(Data entries)
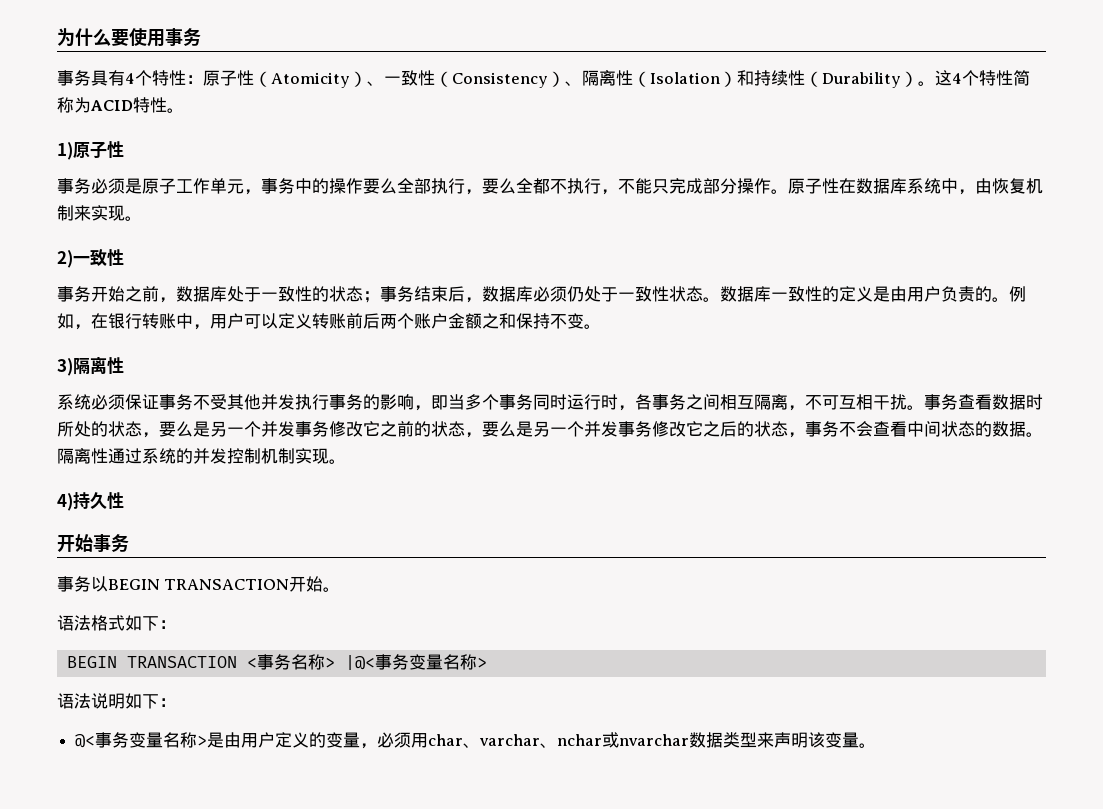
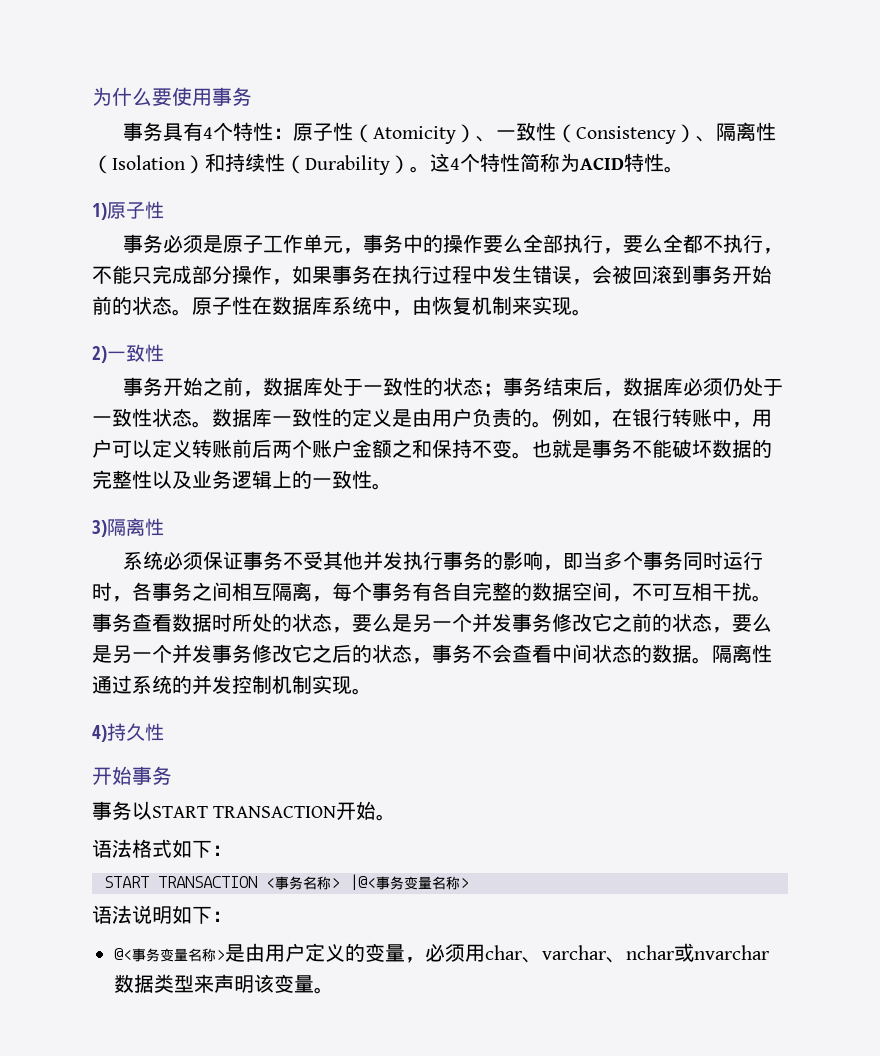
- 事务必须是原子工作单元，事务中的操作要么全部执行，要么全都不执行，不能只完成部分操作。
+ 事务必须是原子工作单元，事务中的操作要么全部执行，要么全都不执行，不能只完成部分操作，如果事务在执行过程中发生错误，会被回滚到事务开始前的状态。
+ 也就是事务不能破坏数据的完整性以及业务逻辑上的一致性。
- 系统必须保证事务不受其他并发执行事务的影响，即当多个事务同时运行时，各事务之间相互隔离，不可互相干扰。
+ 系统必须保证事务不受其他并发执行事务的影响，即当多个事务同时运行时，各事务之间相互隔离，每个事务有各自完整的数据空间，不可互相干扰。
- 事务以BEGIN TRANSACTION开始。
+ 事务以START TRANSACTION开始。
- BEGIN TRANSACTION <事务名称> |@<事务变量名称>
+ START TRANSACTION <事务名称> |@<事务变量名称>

...

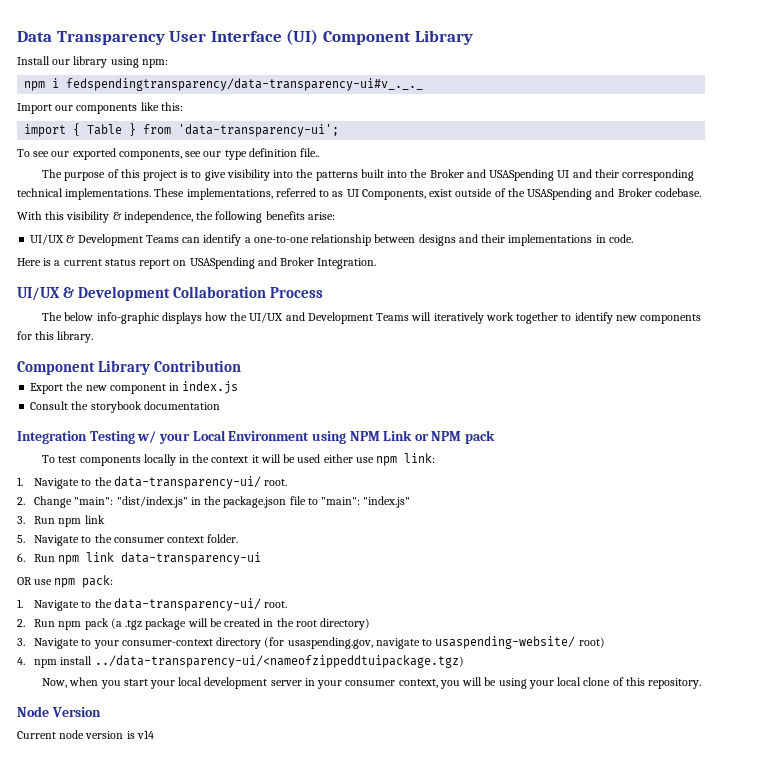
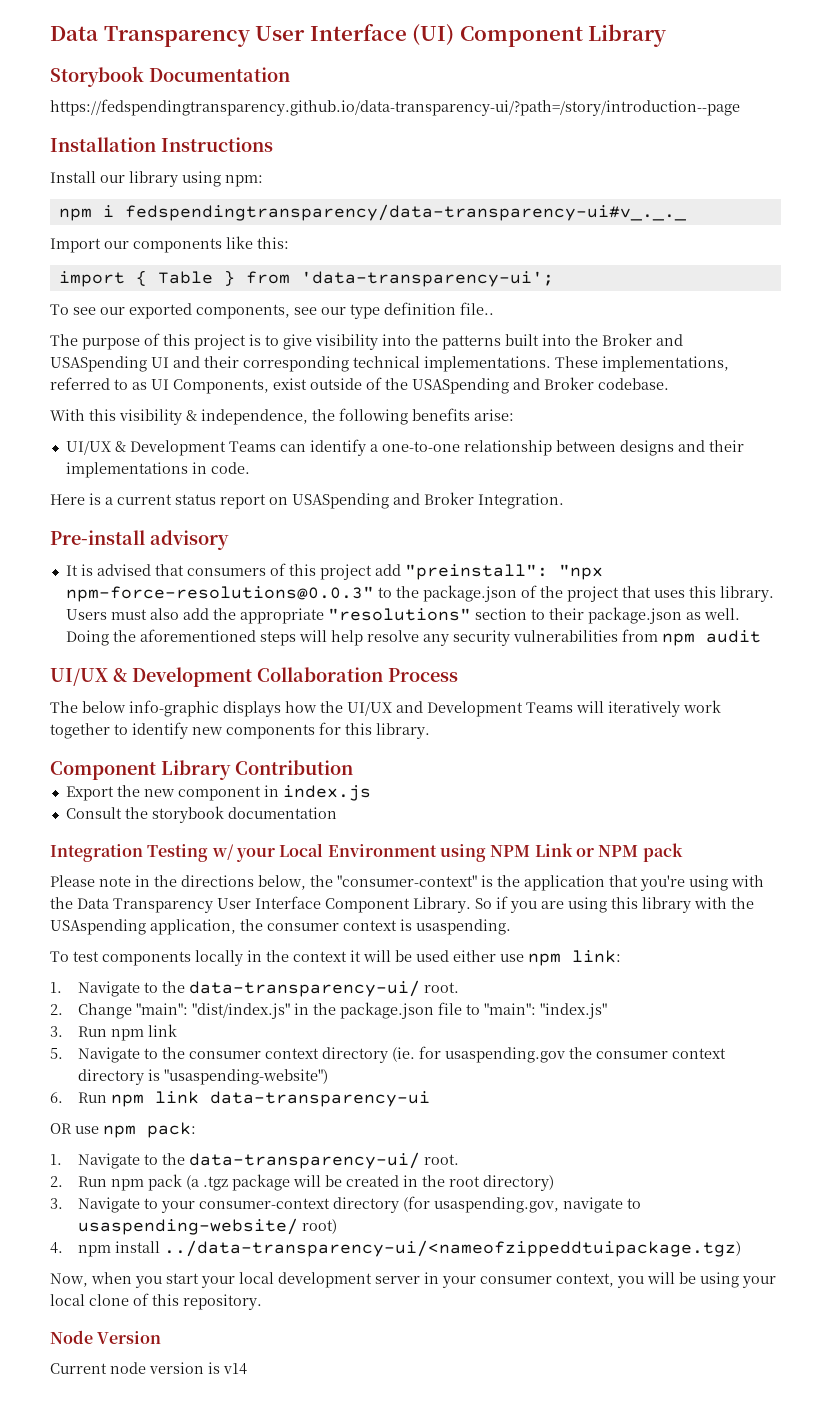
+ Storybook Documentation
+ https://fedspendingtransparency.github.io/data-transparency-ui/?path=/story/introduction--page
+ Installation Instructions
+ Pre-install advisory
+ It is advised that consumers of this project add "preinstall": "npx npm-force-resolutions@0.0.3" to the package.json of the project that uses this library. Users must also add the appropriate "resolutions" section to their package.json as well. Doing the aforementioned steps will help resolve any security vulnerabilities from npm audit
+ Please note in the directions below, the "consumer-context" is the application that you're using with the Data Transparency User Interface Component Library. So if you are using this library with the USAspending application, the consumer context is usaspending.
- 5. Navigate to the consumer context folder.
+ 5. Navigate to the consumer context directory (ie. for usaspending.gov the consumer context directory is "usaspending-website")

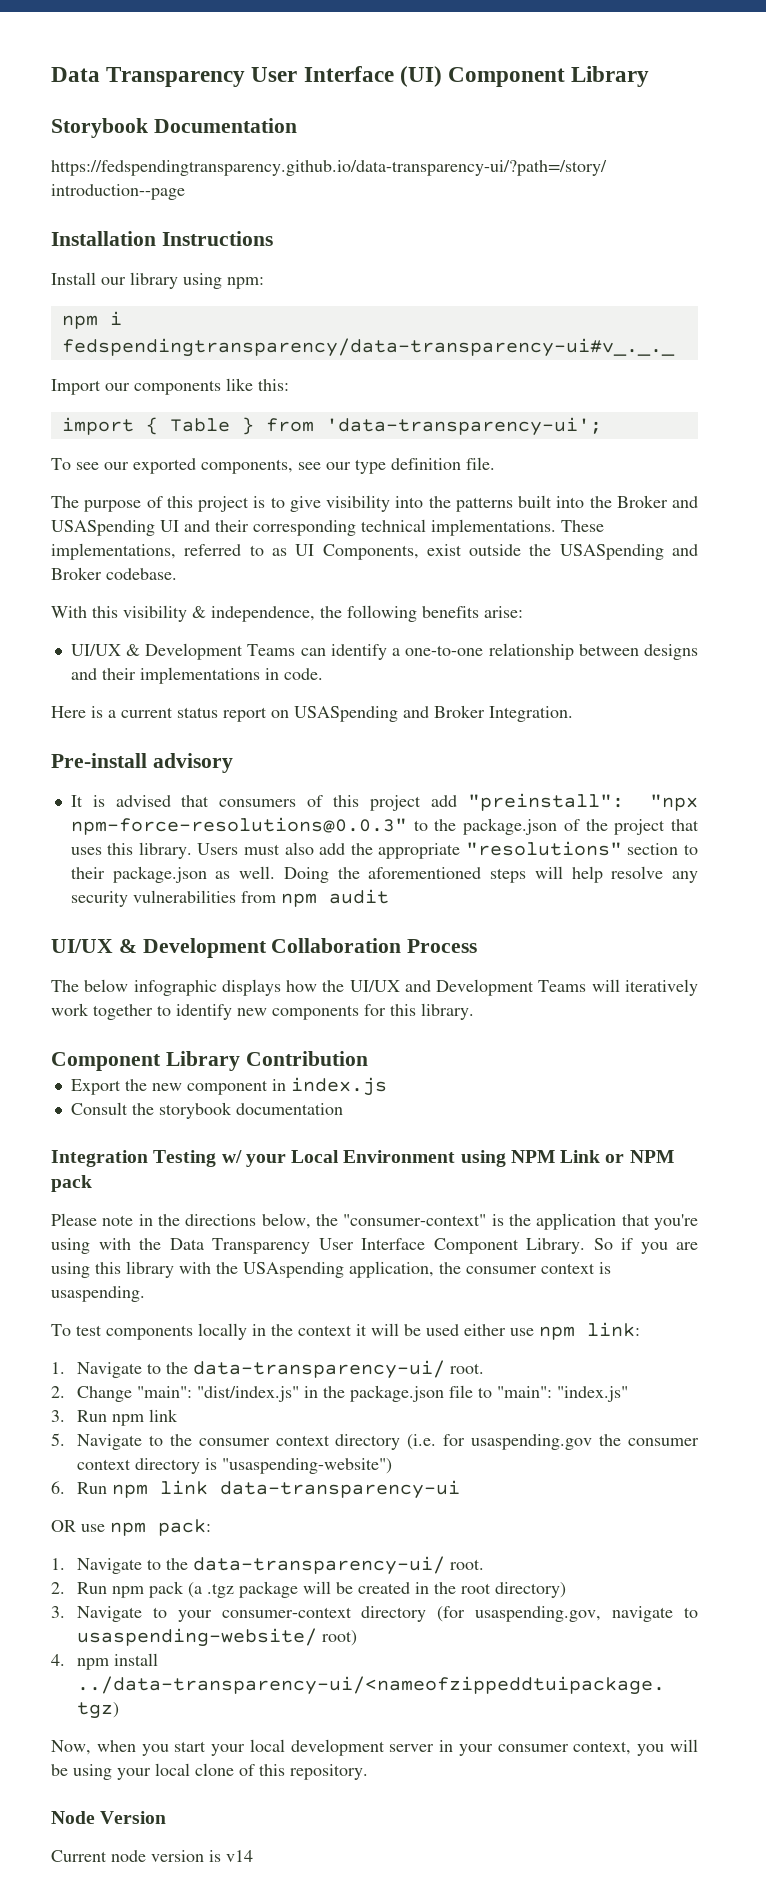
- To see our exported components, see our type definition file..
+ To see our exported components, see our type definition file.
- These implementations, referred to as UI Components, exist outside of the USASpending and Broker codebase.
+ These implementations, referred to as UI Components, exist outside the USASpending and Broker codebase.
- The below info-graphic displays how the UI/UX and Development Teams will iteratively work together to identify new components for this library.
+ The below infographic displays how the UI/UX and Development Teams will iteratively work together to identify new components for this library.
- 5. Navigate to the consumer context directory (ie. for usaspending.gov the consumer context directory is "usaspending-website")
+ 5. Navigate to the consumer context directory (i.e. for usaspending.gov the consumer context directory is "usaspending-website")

Problem statement: From the data, collect all lines where the string "不可互相干扰" appears.

Answer space:
- 系统必须保证事务不受其他并发执行事务的影响，即当多个事务同时运行时，各事务之间相互隔离，不可互相干扰。
+ 系统必须保证事务不受其他并发执行事务的影响，即当多个事务同时运行时，各事务之间相互隔离，每个事务有各自完整的数据空间，不可互相干扰。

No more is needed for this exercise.